*** The input

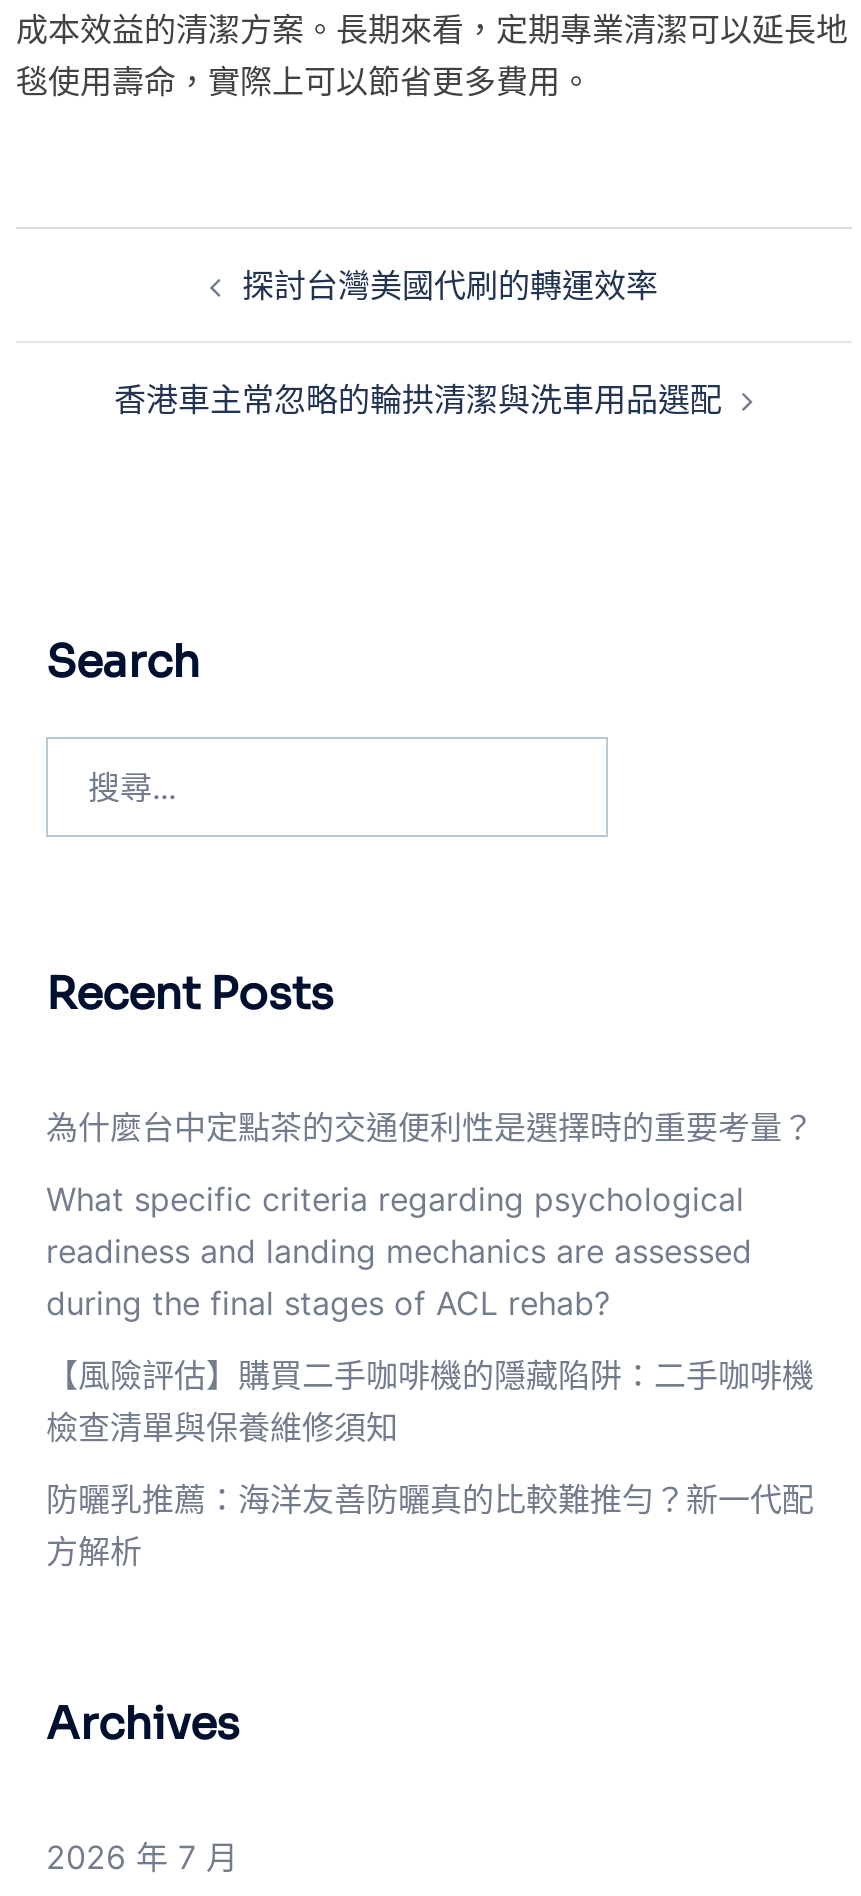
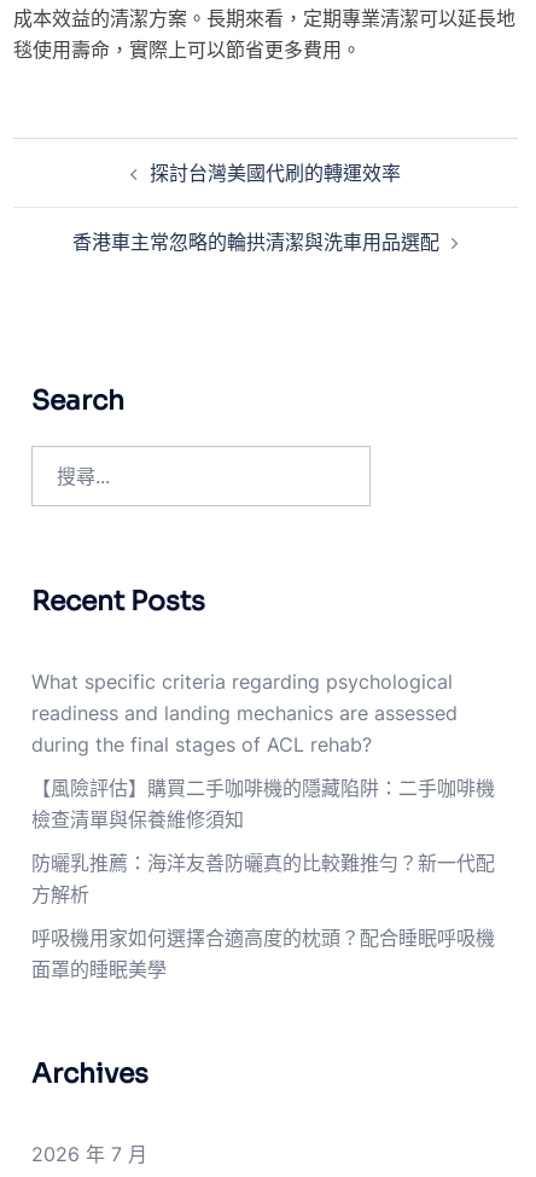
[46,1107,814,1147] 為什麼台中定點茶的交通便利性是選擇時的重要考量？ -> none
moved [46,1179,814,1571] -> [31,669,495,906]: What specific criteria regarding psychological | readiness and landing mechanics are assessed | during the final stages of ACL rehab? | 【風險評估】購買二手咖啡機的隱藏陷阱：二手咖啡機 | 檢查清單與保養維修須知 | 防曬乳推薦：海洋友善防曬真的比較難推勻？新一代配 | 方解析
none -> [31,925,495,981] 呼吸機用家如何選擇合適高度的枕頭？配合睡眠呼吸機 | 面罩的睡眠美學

******
*** The input

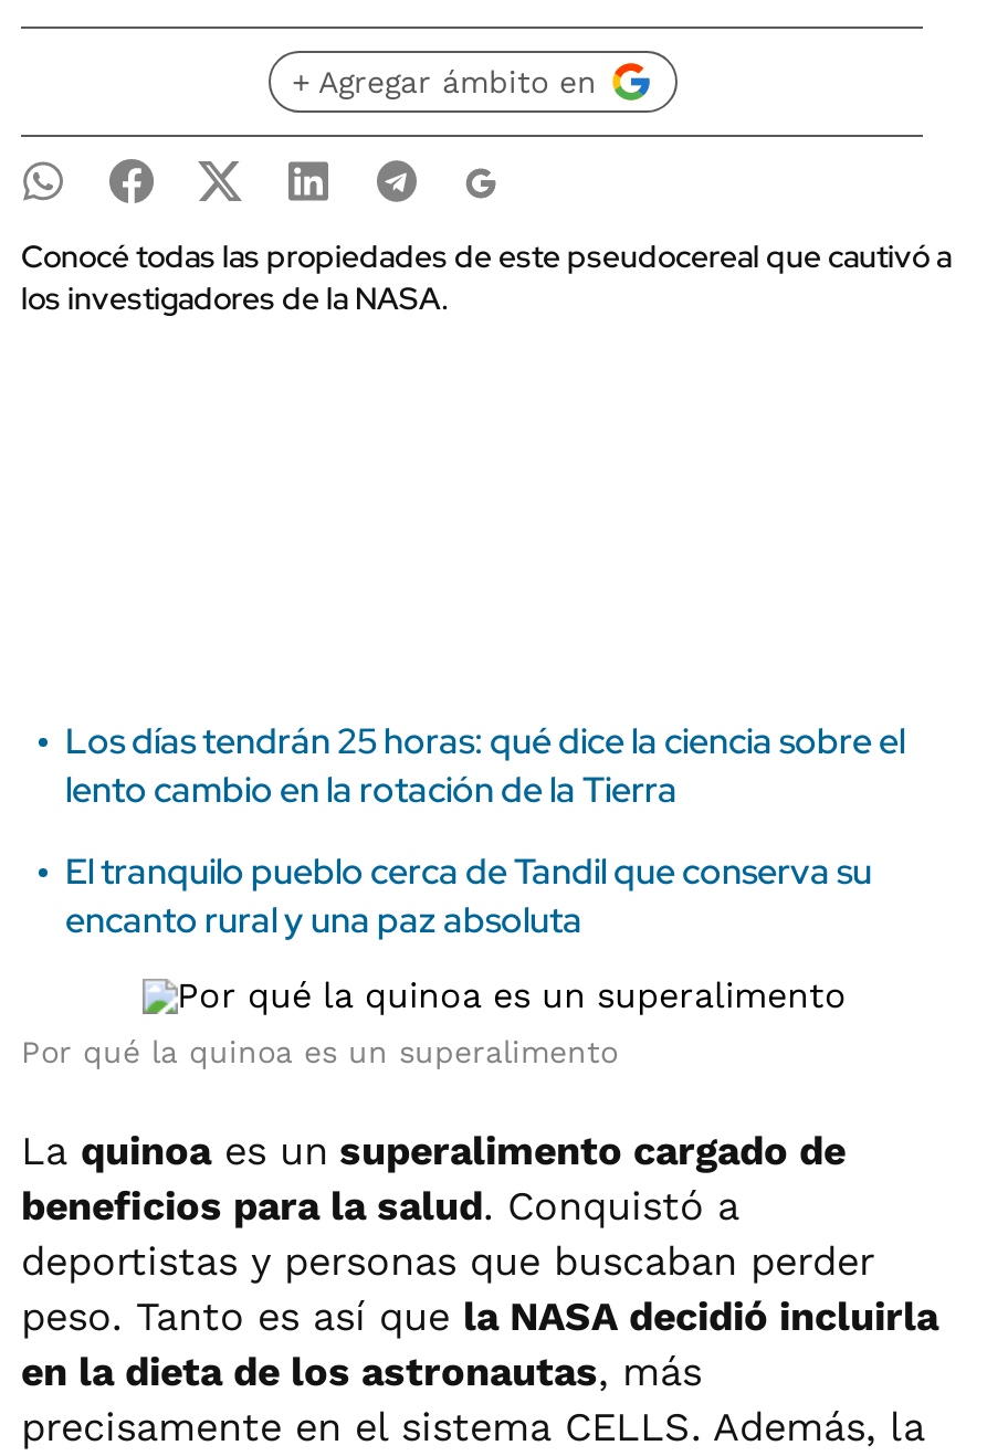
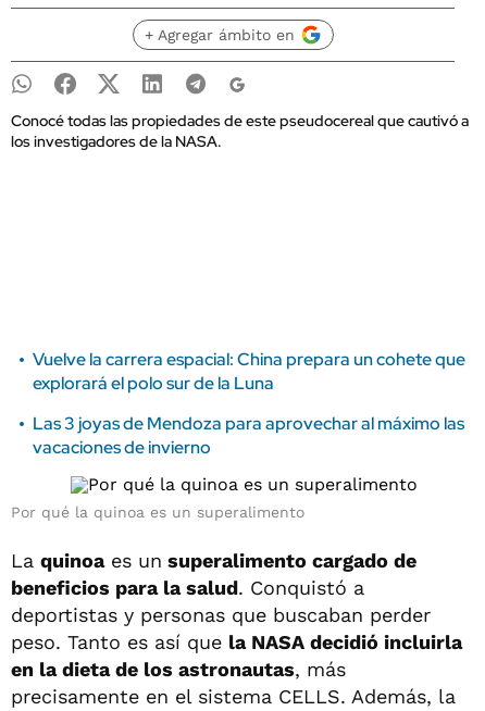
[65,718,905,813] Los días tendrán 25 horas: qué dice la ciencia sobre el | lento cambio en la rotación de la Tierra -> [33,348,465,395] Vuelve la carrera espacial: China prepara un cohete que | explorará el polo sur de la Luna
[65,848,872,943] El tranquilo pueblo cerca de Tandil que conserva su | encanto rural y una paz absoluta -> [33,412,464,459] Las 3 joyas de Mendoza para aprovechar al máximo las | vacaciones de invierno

******

There is a line with "[46,1107,814,1147] 為什麼台中定點茶的交通便利性是選擇時的重要考量？ ->" and a line with "none -> [31,925,495,981]" above. Copy exactly those two lines and all lines between them, with nothing else.

> **Solution below**:
[46,1107,814,1147] 為什麼台中定點茶的交通便利性是選擇時的重要考量？ -> none
moved [46,1179,814,1571] -> [31,669,495,906]: What specific criteria regarding psychological | readiness and landing mechanics are assessed | during the final stages of ACL rehab? | 【風險評估】購買二手咖啡機的隱藏陷阱：二手咖啡機 | 檢查清單與保養維修須知 | 防曬乳推薦：海洋友善防曬真的比較難推勻？新一代配 | 方解析
none -> [31,925,495,981] 呼吸機用家如何選擇合適高度的枕頭？配合睡眠呼吸機 | 面罩的睡眠美學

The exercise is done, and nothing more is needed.